## Abstract

**Background**
Insertions and deletions (indels) account for more nucleotide differences between two related DNA sequences than substitutions do, and thus it is imperative to develop a stochastic evolutionary model that enables us to reliably calculate the probability of the sequence evolution through indel processes. Recently, such probabilistic models are mostly based on either hidden Markov models (HMMs) or transducer theories, both of which give the indel component of the probability of a given sequence alignment as a product of either probabilities of column-to-column transitions or block-wise contributions along the alignment.

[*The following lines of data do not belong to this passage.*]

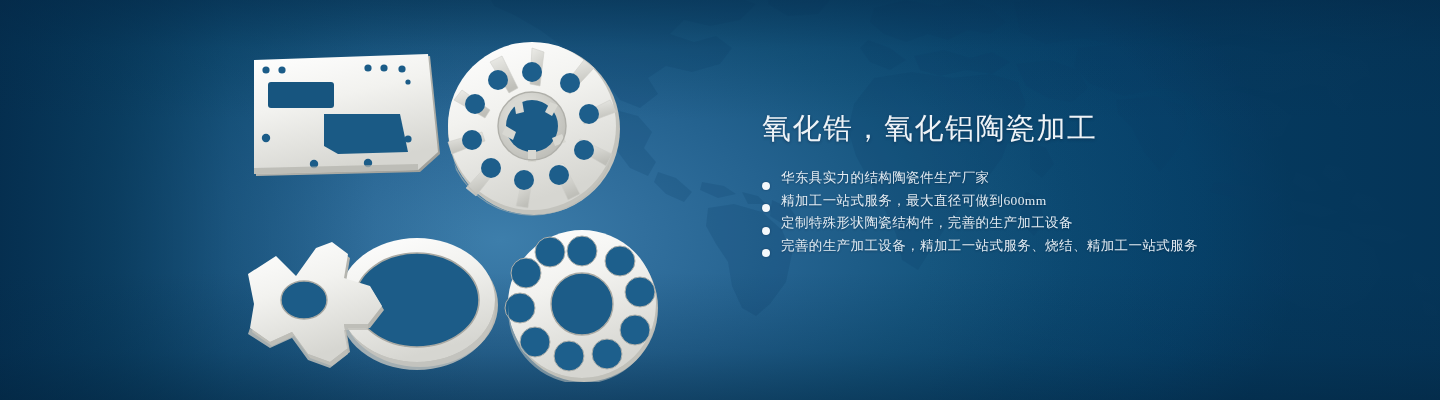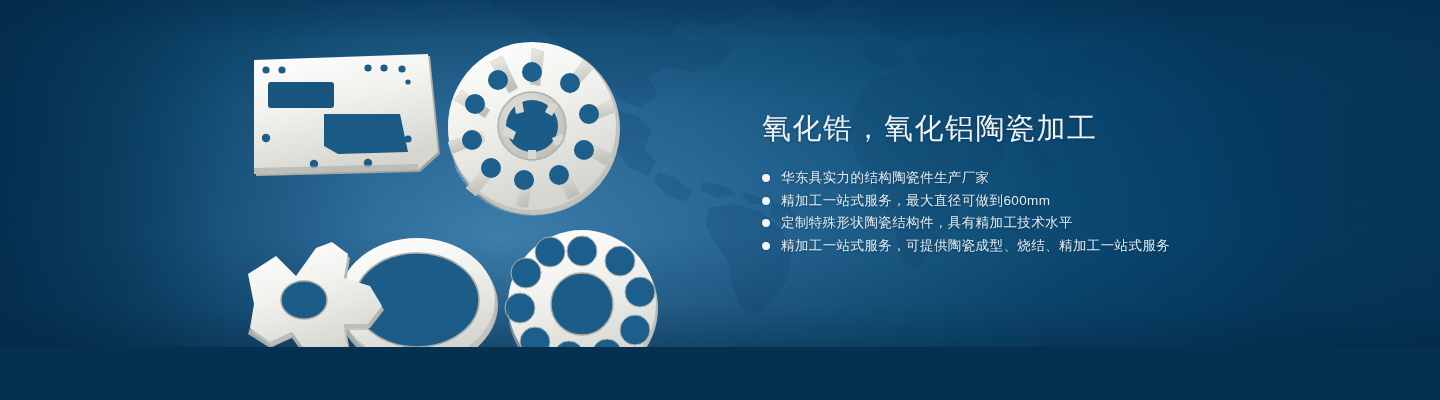--- a/index.html
+++ b/index.html
@@ -7,21 +7,21 @@
     padding: 0;
     background: #06304f;
   }
   body {
     font-family: "Liberation Sans", "DejaVu Sans", sans-serif;
   }
 
   #banner {
     position: relative;
     width: 1440px;
-    height: 347px;
+    height: 400px;
     overflow: hidden;
     background: #be185d;
   }
   
   .bg-base2 {
     position: absolute;
     inset: 0;
     background:
       radial-gradient(ellipse 800px 450px at 500px 240px,
         #3d7eab 0%,
@@ -105,22 +105,23 @@
     white-space: nowrap;
     text-shadow: 0 1px 3px rgba(0,25,50,0.45);
   }
   .bullets {
     margin-top: 19px;
     list-style: none;
     padding: 0;
   }
   .bullet {
     display: flex;
-    align-items: center;
+    align-items: flex-end;
     height: 22.5px;
+    font-family: Liberation Serif, serif;
   }
   .dot {
     width: 8px;
     height: 8px;
     border-radius: 50%;
     background: #f4f8fb;
     flex: 0 0 auto;
     margin-right: 11px;
     box-shadow: 0 0 2px rgba(0,30,60,0.5);
   }
@@ -393,22 +394,22 @@
       <li class="bullet">
         <span class="dot"></span>
         <span class="btext">华东具实力的结构陶瓷件生产厂家</span>
       </li>
       <li class="bullet">
         <span class="dot"></span>
         <span class="btext">精加工一站式服务，最大直径可做到600mm</span>
       </li>
       <li class="bullet">
         <span class="dot"></span>
-        <span class="btext">定制特殊形状陶瓷结构件，具有精加工技术水平</span>
+        <span class="btext">定制特殊形状陶瓷结构件，完善的生产加工设备</span>
       </li>
       <li class="bullet">
         <span class="dot"></span>
-        <span class="btext">精加工一站式服务，可提供陶瓷成型、烧结、精加工一站式服务</span>
+        <span class="btext">完善的生产加工设备，精加工一站式服务、烧结、精加工一站式服务</span>
       </li>
     </ul>
   </div>
 
 </div>
 
 </body></html>

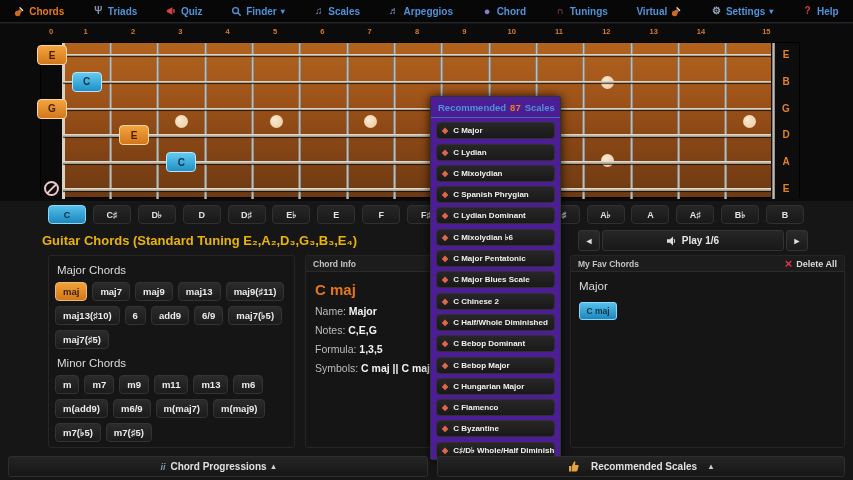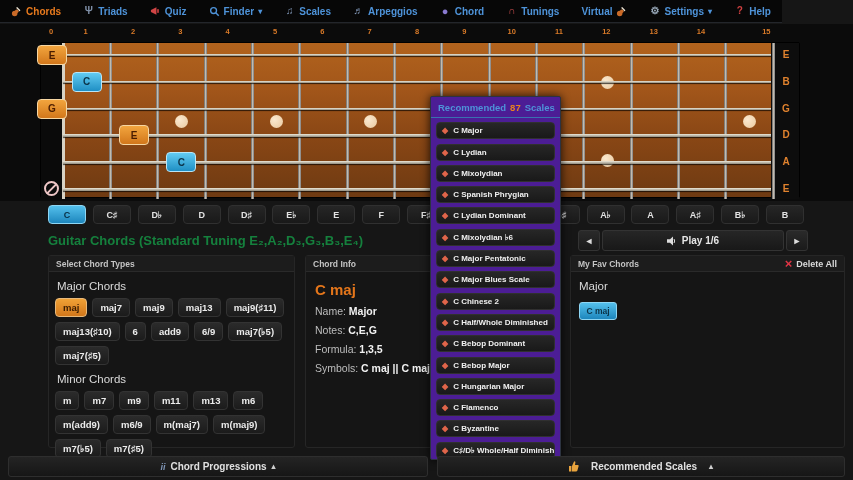--- a/index.html
+++ b/index.html
@@ -1,21 +1,21 @@
 <!DOCTYPE html>
 <html><head>
 <meta charset="utf-8">
 <style>
   * { margin:0; padding:0; box-sizing:border-box; }
   html,body { width:853px; height:480px; overflow:hidden; background:#141414;
     font-family:"Liberation Sans", sans-serif; }
   .app { position:relative; width:853px; height:480px; background:#161616; }
 
   
-  .navbar { position:absolute; left:0; top:0; width:782px; height:23px; background:#070707;
+  .navbar { position:absolute; left:0; top:0; width:853px; height:23px; background:#070707;
     border-bottom:1px solid #23262b; display:flex; align-items:center; justify-content:space-around; z-index:70; }
   .nav-item { display:flex; align-items:center; gap:4px; font-size:10px; font-weight:bold;
     color:#4e93d9; cursor:pointer; }
   .nav-item.active { color:#e87a1e; }
   .nav-item .ni { display:inline-flex; width:11px; height:11px; align-items:center; justify-content:center;
     font-size:10px; line-height:1; }
   .nav-item .caret { display:none; font-size:8px; color:#4e93d9; }
   .nav-item.icon-after { flex-direction:row-reverse; }
 
   
@@ -43,21 +43,21 @@
     background:#eec6c6; transform:rotate(-45deg); }
 
   
   .note-row { position:absolute; left:48px; top:205px; width:756px; height:20px;
     display:flex; justify-content:space-between; }
   .note-btn { width:38px; height:19px; border-radius:4px; background:linear-gradient(#262626,#191919);
     border:1px solid #303030; color:#e2e2e2; font-size:9px; font-weight:bold;
     display:flex; align-items:center; justify-content:center; cursor:pointer; }
   .note-btn.sel { background:linear-gradient(#54c0ec,#1d86bd); border:1px solid #8ed6f4; color:#082f44; }
 
-  .title { position:absolute; left:48px; top:233px; font-size:13px; font-weight:bold; color:#15803d; }
+  .title { position:absolute; left:42px; top:233px; font-size:13px; font-weight:bold; color:#eab308; }
 
   .play { position:absolute; left:578px; top:230px; width:230px; height:21px; display:flex; gap:2px; }
   .pbtn { width:22px; height:21px; border-radius:3px; background:linear-gradient(#2a2a2a,#1a1a1a);
     border:1px solid #333; color:#dcdcdc; font-size:9px; display:flex; align-items:center;
     justify-content:center; cursor:pointer; }
   .pmain { flex:1; height:21px; border-radius:3px; background:linear-gradient(#262626,#181818);
     border:1px solid #333; color:#e6e6e6; font-size:10px; font-weight:bold; display:flex; gap:5px;
     align-items:center; justify-content:center; cursor:pointer; }
 
   
@@ -298,21 +298,20 @@
       <svg width="10" height="10" viewBox="0 0 10 10">
           <polygon points="0,3.2 3,3.2 6,0.6 6,9.4 3,6.8 0,6.8" fill="#dcdcdc"></polygon>
           <path d="M7 3 Q8.4 5 7 7" stroke="#dcdcdc" stroke-width="1" fill="none"></path>
         </svg>
       <span>Play 1/6</span>
     </div>
     <div class="pbtn">►</div>
   </div>
 
   <div class="panel p-left">
-    <div class="panel-hd">Select Chord Types</div>
     <div class="sec-label">Major Chords</div>
     <div class="btn-wrap">
 
     <div class="cbtn sel">maj</div>
         <div class="cbtn">maj7</div>
         <div class="cbtn">maj9</div>
         <div class="cbtn">maj13</div>
         <div class="cbtn">maj9(♯11)</div>
         <div class="cbtn">maj13(♯10)</div>
         <div class="cbtn">6</div>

These models, however, have two fundamental problems: (1) it is unclear how they are related with any *genuine* evolutionary model, which describes the stochastic evolution of an *entire* sequence along the time-axis; and (2) they cannot fully accommodate biologically realistic features, such as overlapping indels, power-law indel-length distributions, and indel rate variation across regions.
**Results**
Here, we theoretically tackle the *ab initio* calculation of the probability of a given sequence alignment under a *genuine* evolutionary model, more specifically, a general continuous-time Markov model of the evolution of an *entire* sequence via insertions and deletions. Our model allows general indel rate parameters including length distributions but does not impose any unrealistic restrictions on indels. Using techniques of the perturbation theory in physics, we expand the probability into a series over different numbers of indels. This perturbation expansion provides a concise version of Feller’s theorem (1940), which underpins the authenticity of the widely used stochastic evolutionary simulation method by Gillespie (1977). We find a sufficient and nearly necessary set of conditions under which the probability can be expressed as the product of an overall factor and the contributions from regions separated by gapless columns of the alignment. The indel models satisfying these conditions include those with some kind of rate variation across regions, as well as space-homogeneous models. We also prove that, though with a caveat, pairwise probabilities calculated by the method of Miklós et al. (2004) are equivalent to those calculated by our *ab initio* formulation, at least under a space-homogenous model.
**Conclusions**
Our *ab initio* perturbative formulation provides a firm theoretical ground that other indel models can rest on.
[This paper and three other papers (Ezawa, Graur and Landan 2015a,b,c) describe a series of our efforts to develop, apply, and extend the *ab initio* perturbative formulation of a general continuous-time Markov model of indels.]